ICRA has reported that Indian generic players have better opportunity in US generic injectable market with upcoming patent expiries, drug shortages, quality manufacturing and development resources. Indian companies are increasingly focusing on complex generics and some of the leading Indian companies have carved a niche for themselves through the launch of differentiated and complex filings.
The financial profile of ICRA sample of generic injecjtable players in the US is characterised by healthy operating margins, RoCE, working capital intensity and moderate debt-protection metrics. The growth rate in CY2015 and CY2014 improved to 15.7 per cent and 13.3 per cent respectively, compared to approximately over 7 per cent in CY2012 and CY2013 each.
As per ICRA research, during the 2015-19 period injectables drugs worth US$ 16 billion are expected to go off-patent in the US alone. Key patent expiries for the US market would include Alimta (oncology in 2016 with CY2015 revenues of above $1 billion and Levemir (anti-diabetic in 2019 with CY 2015 revenues of above $2 billion. While significant price erosion is normal once the drugs go off-patent, the injectable segment still holds a sizeable opportunity to gain meaningful revenue growth for Indian generic companies on account of the upcoming patent expiries. ICRA expects the US generic injectable market to grow at a CAGR of 10 over the next five years led by significant number of drugs going off-patent as well as supportive price environment in the USA.

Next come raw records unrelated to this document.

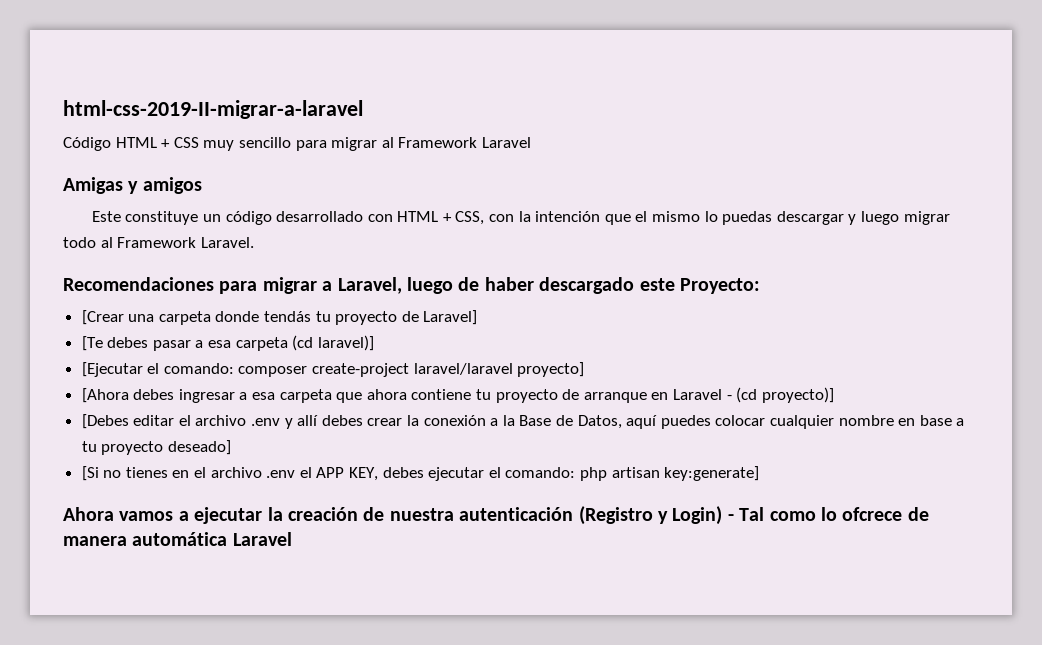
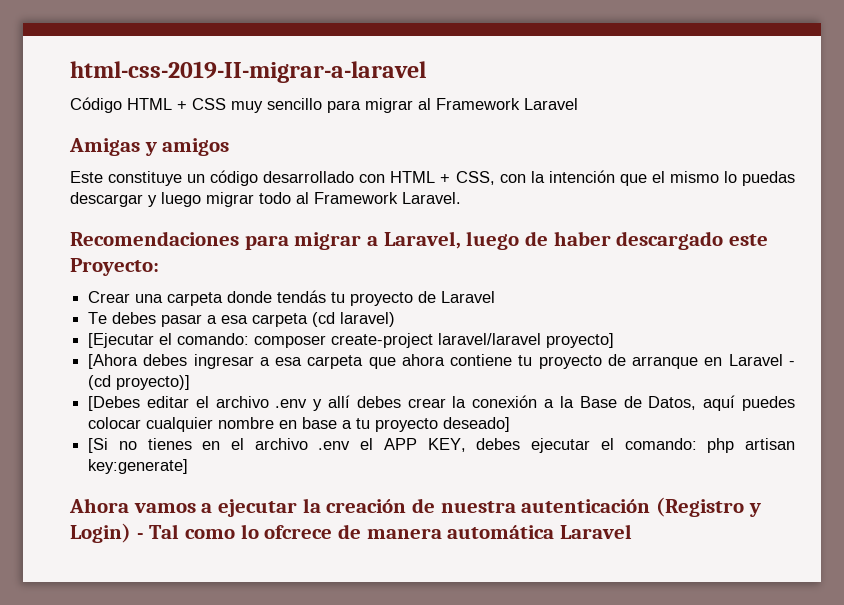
- [Crear una carpeta donde tendás tu proyecto de Laravel]
- [Te debes pasar a esa carpeta (cd laravel)]
+ Crear una carpeta donde tendás tu proyecto de Laravel
+ Te debes pasar a esa carpeta (cd laravel)

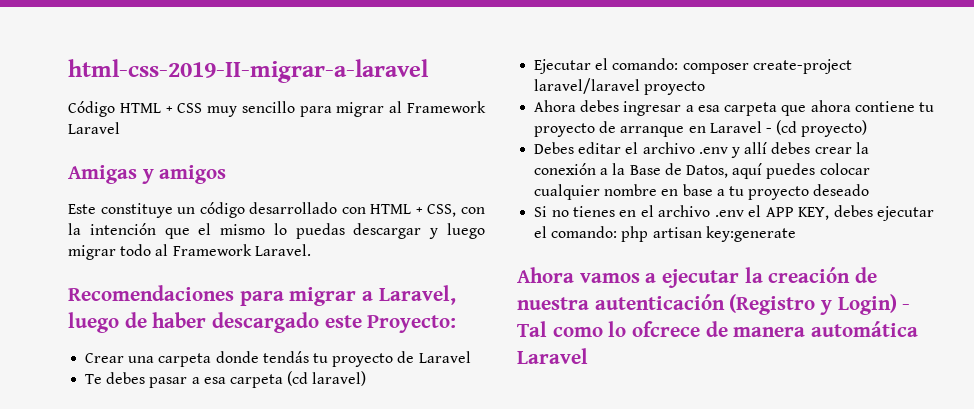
- [Ejecutar el comando:
+ Ejecutar el comando:
- composer create-project laravel/laravel proyecto]
- [Ahora debes ingresar a esa carpeta que ahora contiene tu proyecto de arranque en Laravel - (cd proyecto)]
- [Debes editar el archivo .env y allí debes crear la conexión a la Base de Datos, aquí puedes colocar cualquier nombre en base a tu proyecto deseado]
- [Si no tienes en el archivo .env el APP KEY, debes ejecutar el comando:
+ composer create-project laravel/laravel proyecto
+ Ahora debes ingresar a esa carpeta que ahora contiene tu proyecto de arranque en Laravel - (cd proyecto)
+ Debes editar el archivo .env y allí debes crear la conexión a la Base de Datos, aquí puedes colocar cualquier nombre en base a tu proyecto deseado
+ Si no tienes en el archivo .env el APP KEY, debes ejecutar el comando:
- php artisan key:generate]
+ php artisan key:generate

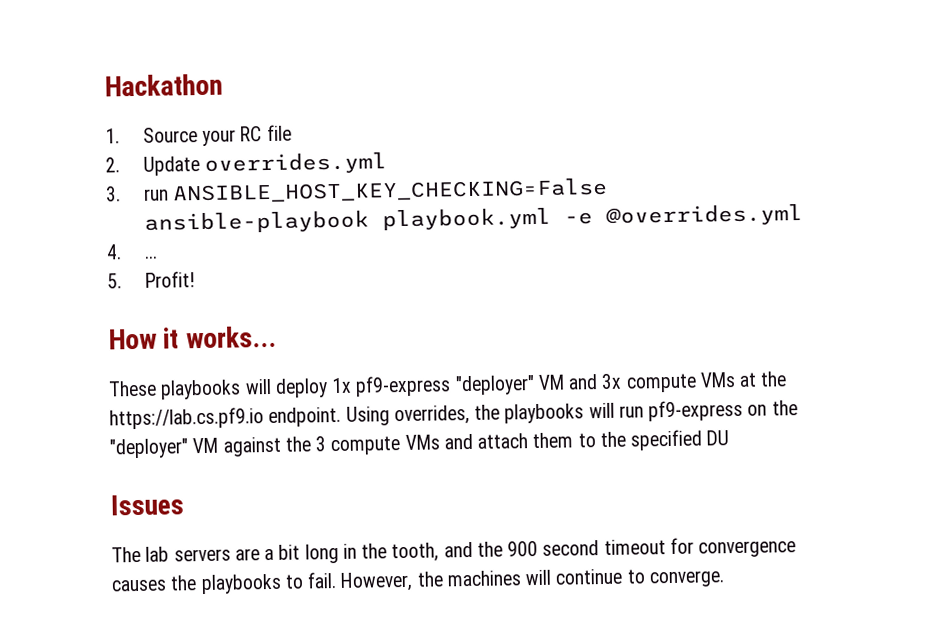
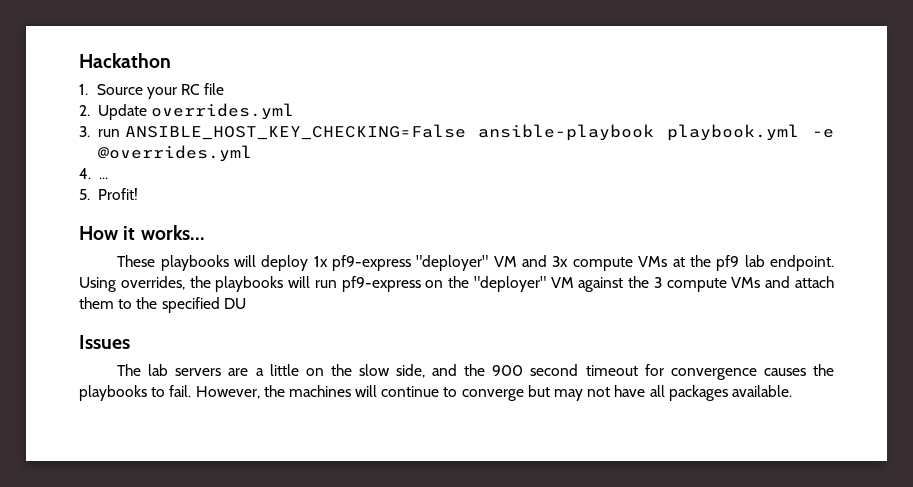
- These playbooks will deploy 1x pf9-express "deployer" VM and 3x compute VMs at the https://lab.cs.pf9.io endpoint.
+ These playbooks will deploy 1x pf9-express "deployer" VM and 3x compute VMs at the pf9 lab endpoint.
- The lab servers are a bit long in the tooth, and the 900 second timeout for convergence causes the playbooks to fail.
+ The lab servers are a little on the slow side, and the 900 second timeout for convergence causes the playbooks to fail.
- However, the machines will continue to converge.
+ However, the machines will continue to converge but may not have all packages available.

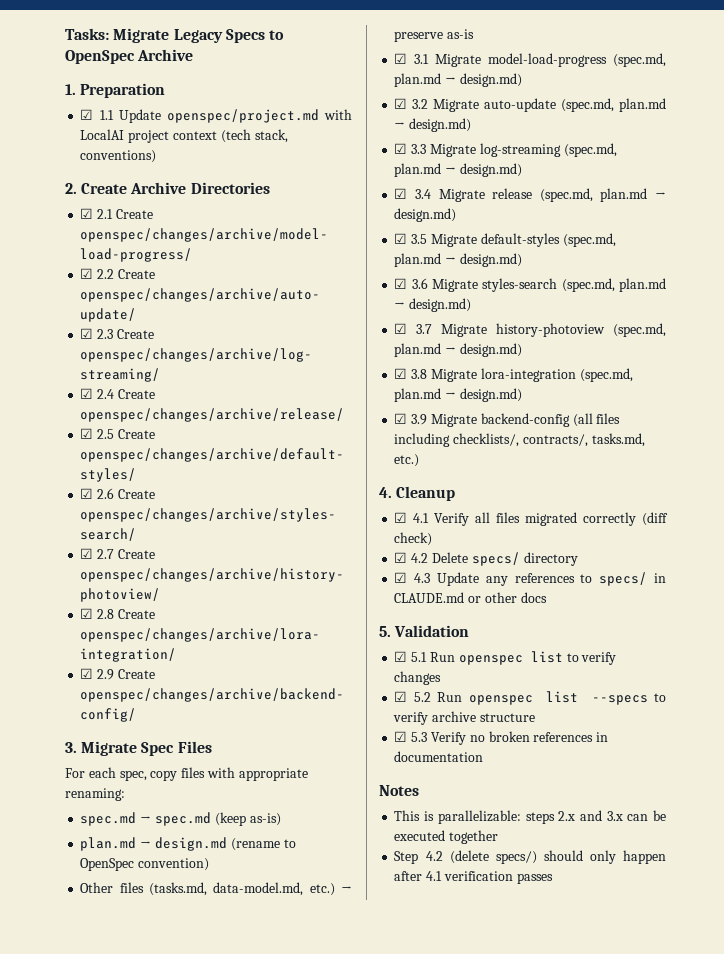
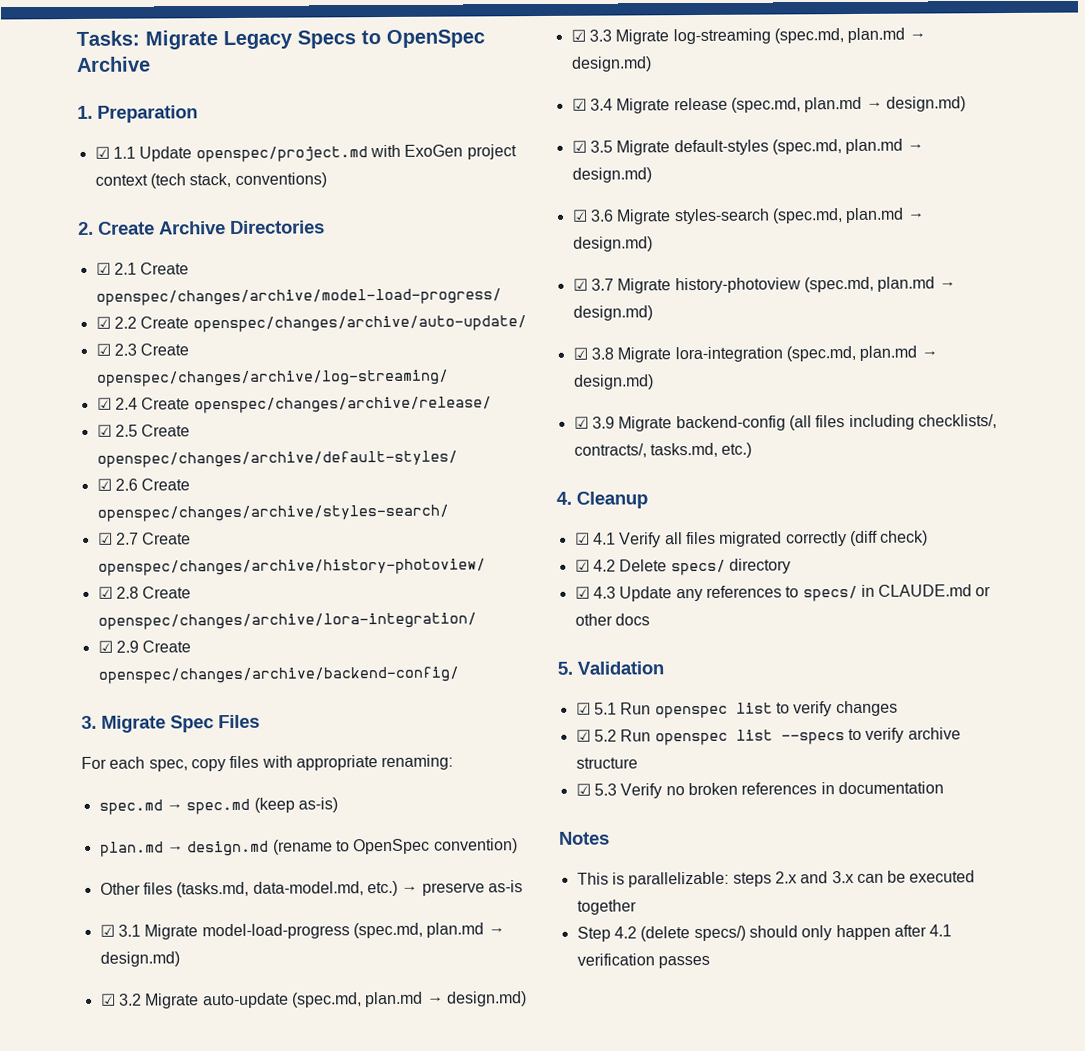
- ☑ 1.1 Update openspec/project.md with LocalAI project context (tech stack, conventions)
+ ☑ 1.1 Update openspec/project.md with ExoGen project context (tech stack, conventions)

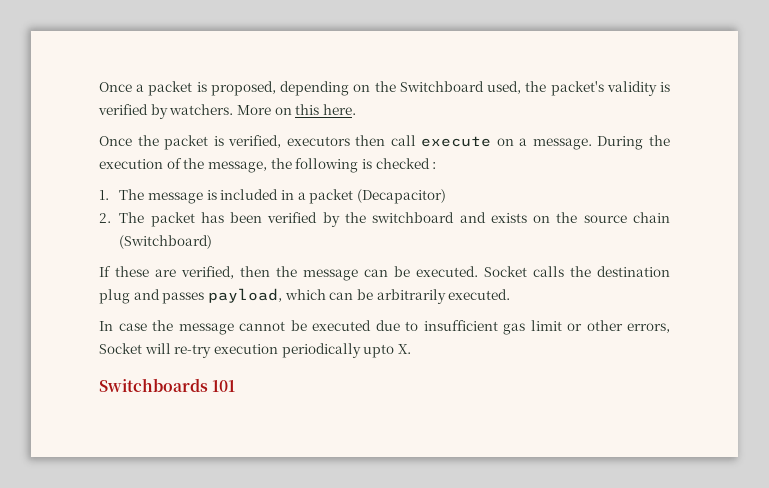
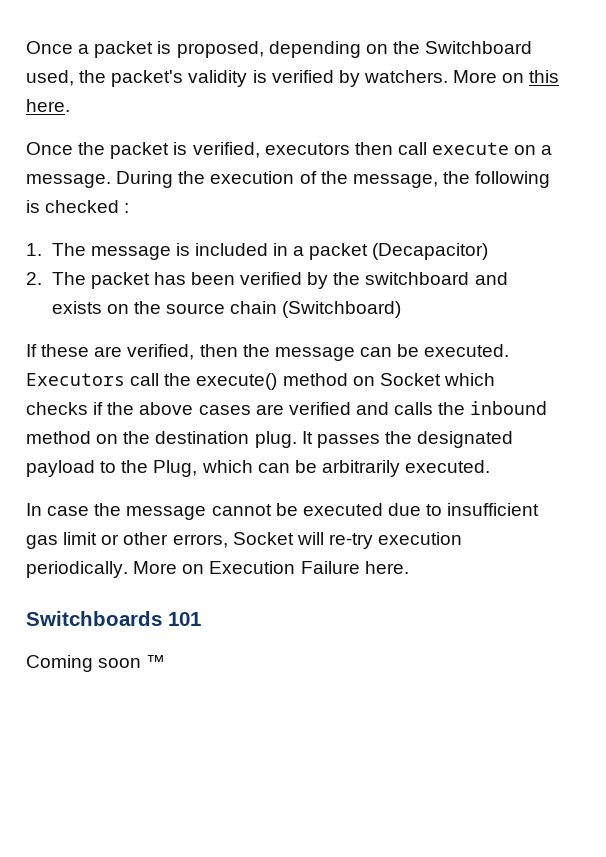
- Socket calls the destination plug and passes payload, which can be arbitrarily executed.
+ Executors call the execute() method on Socket which checks if the above cases are verified and calls the inbound method on the destination plug. It passes the designated payload to the Plug, which can be arbitrarily executed.
- In case the message cannot be executed due to insufficient gas limit or other errors, Socket will re-try execution periodically upto X.
+ In case the message cannot be executed due to insufficient gas limit or other errors, Socket will re-try execution periodically. More on Execution Failure here.
+ Coming soon ™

There has been a sizeable number of acquisitions in the US generic injectable space over the last few years. The acquisitions were driven by the need to acquire product portfolio, development pipeline and manufacturing capabilities of existing injectable players to consolidate market share or accelerate entry into the promising US sterile injectable market. ICRA expects continuing trend in M&A to acquire development and manufacturing capabilities for complex injectables/novel drug delivery systems.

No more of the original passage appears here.